Government is failing you and your end-of-life wishes.
As I mentioned in my previous post, having an Advance Care Directive (or a “living will,” if you prefer) in place is crucial for many reasons.
I was wondering to what degree federal and local government go out of their way to help you. Depending on your view on government, the result may shock you — or come as a confirmation about everything you’ve ever thought about government.
I’ve spent the last couple of weeks getting a comprehensive view of how well federal, state, and local government is prepared to help you draw up an Advance Care Directive (ACD). In the process, I read more than 1,400 pages (!) of PDF and Word documents. I browsed (well, I say browsed. I think “suffered” may be a more appropriate verb) through the websites of 50 different states. And I was mostly pretty disappointed.
Out of 50 states reviewed, I discovered that ACDs are…

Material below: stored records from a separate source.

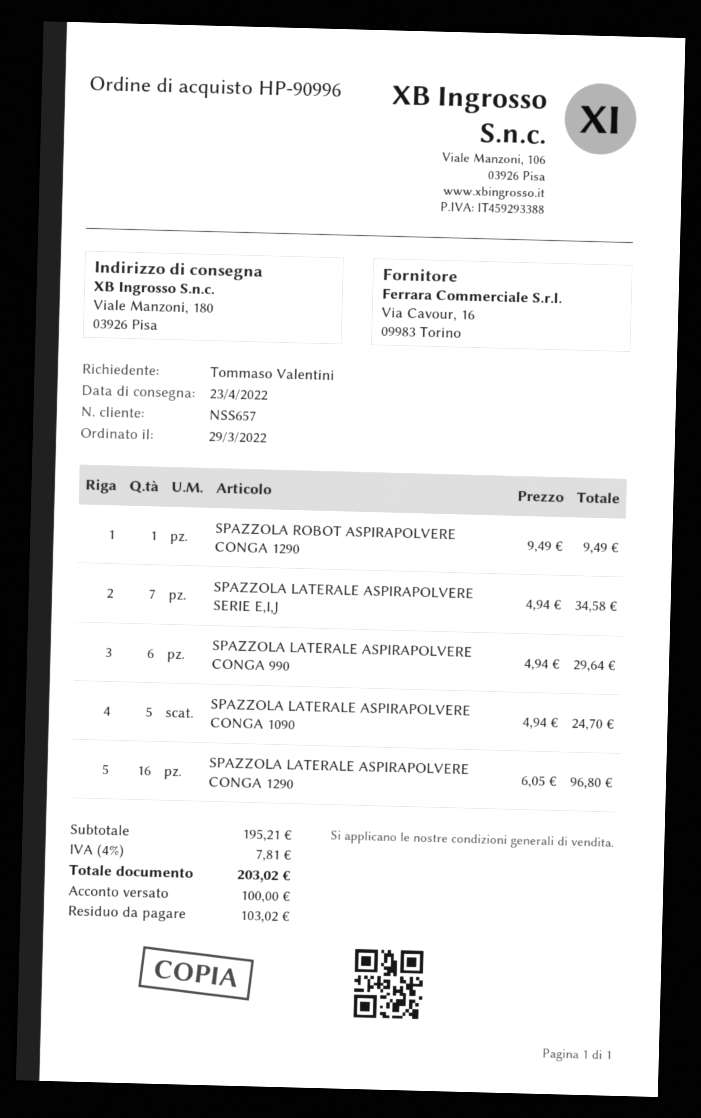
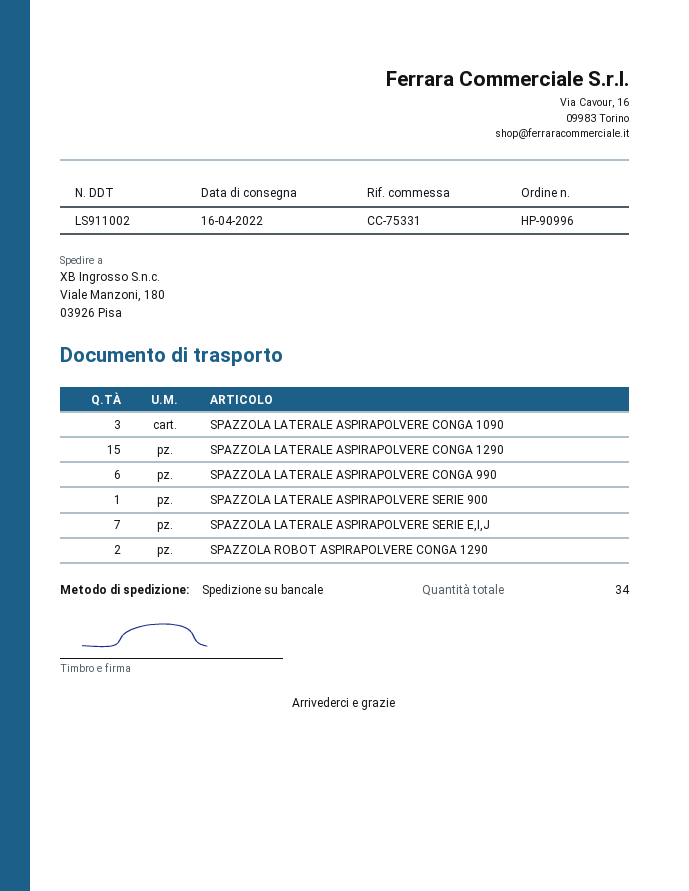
delivery date: 2022-04-23 -> 2022-04-16
SPAZZOLA ROBOT ASPIRAPOLVERE CONGA 1290: 1 -> 2
SPAZZOLA LATERALE ASPIRAPOLVERE CONGA 1090: 5 -> 3
SPAZZOLA LATERALE ASPIRAPOLVERE CONGA 1290: 16 -> 15
SPAZZOLA LATERALE ASPIRAPOLVERE SERIE 900: none -> 1

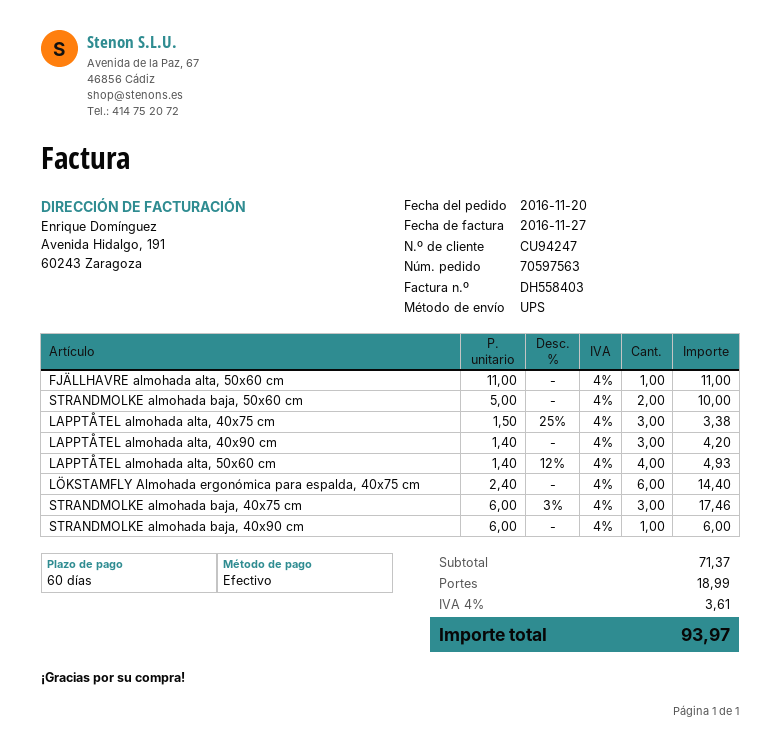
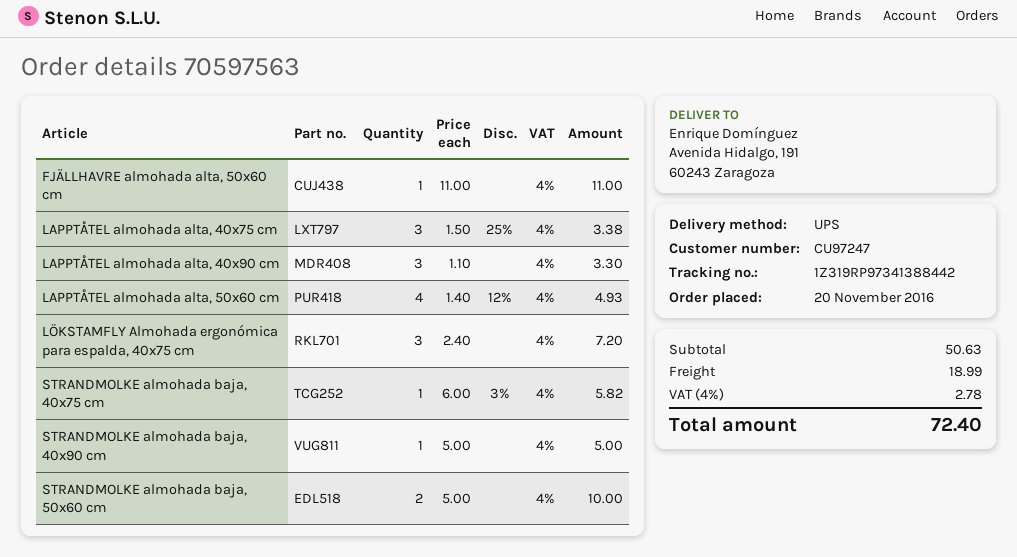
customer number: CU94247 -> CU97247
LAPPTÅTEL almohada alta, 40x90 cm: 3 x 1.40 = 4.20 -> 3 x 1.10 = 3.30
LÖKSTAMFLY Almohada ergonómica para espalda, 40x75 cm: 6 x 2.40 = 14.40 -> 3 x 2.40 = 7.20
STRANDMOLKE almohada baja, 40x75 cm: 3 x 6.00 - 3% = 17.46 -> 1 x 6.00 - 3% = 5.82
STRANDMOLKE almohada baja, 40x90 cm: 1 x 6.00 = 6.00 -> 1 x 5.00 = 5.00
subtotal: 71.37 -> 50.63
tax: 4% = 3.61 -> 4% = 2.78
total: 93.97 -> 72.40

- Mostly easy to find: 20% didn’t have end of life medical directives easily available, so that’s not encouraging. But it’s not all bad: In my research, it became clear that almost half of US states made their ACDs relatively easy to find.
- Poor quality information: 14% had reasonably good quality information available. The rest? Not so much.
- Poor, hard-to-navigate forms: The vast majority of the forms were downright bad. Only 20% of states had forms that were easy to follow, with relatively low risk of making mistakes.
- Too hard to read: I care passionately about plain English being used on documents that are aimed at such a broad section of the population. I checked whether the available docs were easy to understand. It turns out that documents were only easy to fully grok in 8% of cases. Which, I hasten to add, is really embarrassing for everyone involved.
The combinations of these findings are a bitter pill to swallow. I’ll get into the details later on in this article, but suffice to say that local governments are, on the whole, very poor at disseminating living wills, ACDs, and the information to help people make sense of them.
How easy is the documentation to find?
For some states, it was painfully hard to find any information about ACDs. This was often because there wasn’t any information available. In some cases, it was just a problem with the quality of government sites.
Quite frequently, the links from Google simply wouldn’t work, or the site was somehow malfunctioning. In two instances, the site didn’t work at all, and I had to check back later. In one case, I even emailed an Attorney General’s office to find a document, and I received a reply “Sorry, we are aware of the problem.” Someone more customer-focused might have dug out the document and sent it to me, but alas.
As you might imagine, the top 10 Google results in states that had poor quality information was filled with a very mixed bag of results. Some were confusing, some are actively harmful, but mostly, they were just disappointing.
Information availability Hall of Shame
- Colorado had one of the best forms from the Colorado Hospital Association (pdf), and there’s the Colorado Advance Directives Consortium, but it’s hard to ascertain from their websites whether they’re politically neutral and/or state-endorsed. The state itself doesn’t appear to have any easy to find documents available.
- Mississippi’s search got me onto a form from the Mississippi State University (pdf), but nothing from the state itself.
- New Hampshire was in a deep information drought.
- New Mexico’s information well was similarly dry, but did put me onto a VA resource that I kept finding again and again. Obviously, however, that only applies to veterans.
- North Carolina has a centralized advance care directive registry that does include forms for download, but the site lacks the typical indicators I look for (contact information, copyright notice, terms and conditions, privacy statement, etc) to determine whether the site is legit.
- Ohio also failed to pass the test; the closest I got was a page on the Ohio State bar association site that asks me for a password when I try to download a form… Oh, and there’s a local county that has pretty high-quality forms available, but nothing on a state government level.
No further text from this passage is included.